→ WHAT THE TASK REQUIRES: Go over the entries and report the lines where the word "downlink" occurs.

→ PROVIDED DATA:
========================================================================
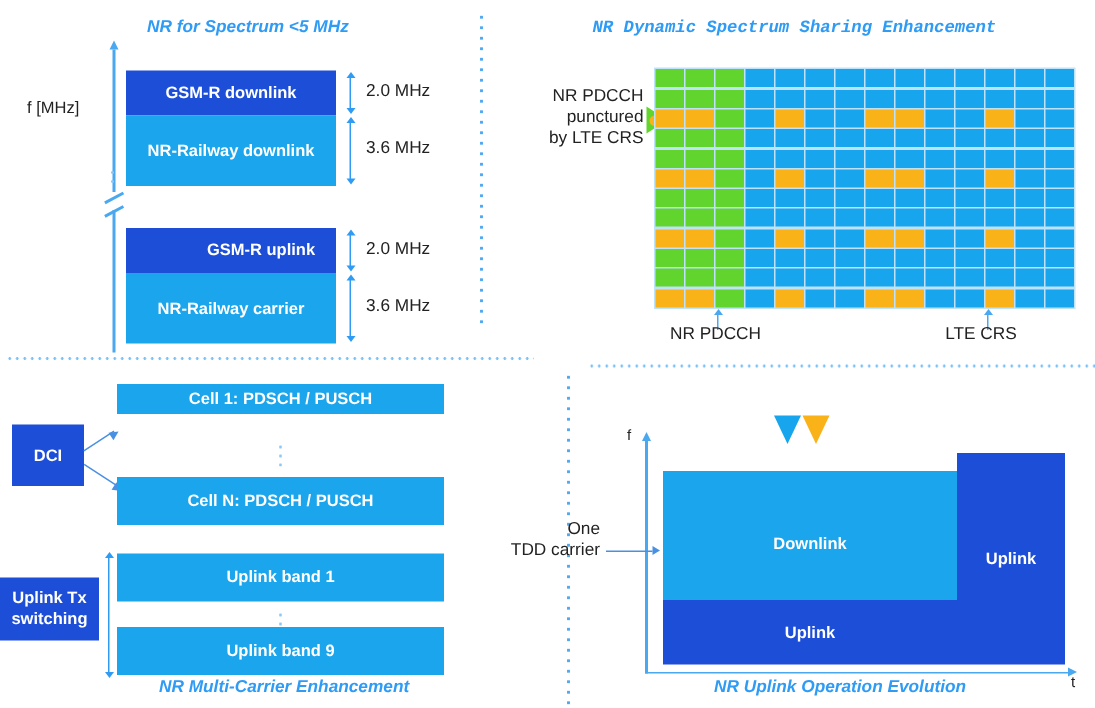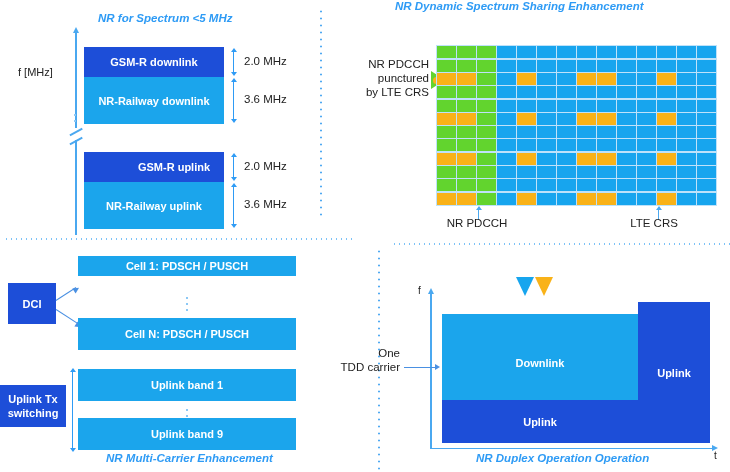--- a/index.html
+++ b/index.html
@@ -174,21 +174,21 @@
   <div class="axis-line" style="left:75px; top:140px; width:2px; height:95px;"></div>
 
   <div class="axis-line" style="left:69px; top:131px; width:14px; height:1.6px; transform:rotate(-28deg);"></div>
   <div class="axis-line" style="left:69px; top:140px; width:14px; height:1.6px; transform:rotate(-28deg);"></div>
 
   <div class="dot-v-short" style="left:74px; top:112px; height:14px;"></div>
 
   <div class="bar orange" style="left:84px; top:47px; width:140px; height:30px;">GSM-R downlink</div>
   <div class="bar blue" style="left:84px; top:77px; width:140px; height:47px;">NR-Railway downlink</div>
   <div class="bar orange" style="left:84px; top:152px; width:140px; height:30px;padding-left:40px;">GSM-R uplink</div>
-  <div class="bar blue" style="left:84px; top:182px; width:140px; height:47px;">NR-Railway uplink</div>
+  <div class="bar blue" style="left:84px; top:182px; width:140px; height:47px;">NR-Railway carrier</div>
 
   <div class="vArrow" style="left:229px; top:48px; height:28px;">
     <div class="stem"></div>
       <div class="hd up"></div>
       <div class="hd down"></div>
   </div>
   <div class="vArrow" style="left:229px; top:78px; height:45px;">
     <div class="stem"></div>
       <div class="hd up"></div>
       <div class="hd down"></div>
@@ -202,21 +202,21 @@
     <div class="stem"></div>
       <div class="hd up"></div>
       <div class="hd down"></div>
   </div>
 
   <div class="plaintext" style="left:244px; top:55px;">2.0 MHz</div>
   <div class="plaintext" style="left:244px; top:93px;">3.6 MHz</div>
   <div class="plaintext" style="left:244px; top:160px;">2.0 MHz</div>
   <div class="plaintext" style="left:244px; top:198px;">3.6 MHz</div>
 
-  <div class="panel-title" style="left:395px; top:0;">NR Dynamic Spectrum Sharing Enhancement</div>
+  <div class="panel-title" style="left:395px; top:12px;font-family:Liberation Mono, monospace;">NR Dynamic Spectrum Sharing Enhancement</div>
 
   <div class="plaintext multiline tr" style="left:333px; top:57px; width:96px;">NR PDCCH
 punctured
 by LTE CRS</div>
 
   <div class="greenTri" style="left:431px; top:71px;"></div>
   <div class="greenTriDot" style="left:433px; top:76.5px;"></div>
 
   <div id="dss-grid" style="left:436px; top:45px; width:281px; height:161px;">
       <i class="g"></i>
@@ -423,21 +423,21 @@
   <div class="vArrow" style="left:68px; top:368px; height:84px;">
     <div class="stem"></div>
       <div class="hd up"></div>
       <div class="hd down"></div>
   </div>
 
   <div class="bar blue" style="left:78px; top:369px; width:218px; height:32px;">Uplink band 1</div>
   <div class="dot-v-short" style="left:186px; top:407px; height:13px;"></div>
   <div class="bar blue" style="left:78px; top:418px; width:218px; height:32px;">Uplink band 9</div>
 
-  <div class="panel-title" style="left:476px; top:452px;">NR Duplex Operation Operation</div>
+  <div class="panel-title" style="left:476px; top:452px;">NR Uplink Operation Evolution</div>
 
 
   <div class="downTri blue" style="left:516px; top:277px;"></div>
   <div class="downTri orange" style="left:535px; top:277px;"></div>
 
   <div class="plaintext" style="left:418px; top:285px; font-size:10px;">f</div>
   <div class="axisArrowUp" style="left:427.5px; top:288px;"></div>
   <div class="axis-line" style="left:430px; top:294px; width:1.6px; height:155px;"></div>
   <div class="axis-line" style="left:430px; top:447.5px; width:282px; height:1.6px;"></div>
   <div class="axisArrowRight" style="left:712px; top:444.5px;"></div>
========================================================================
→ REPLY:
   <div class="bar orange" style="left:84px; top:47px; width:140px; height:30px;">GSM-R downlink</div>
   <div class="bar blue" style="left:84px; top:77px; width:140px; height:47px;">NR-Railway downlink</div>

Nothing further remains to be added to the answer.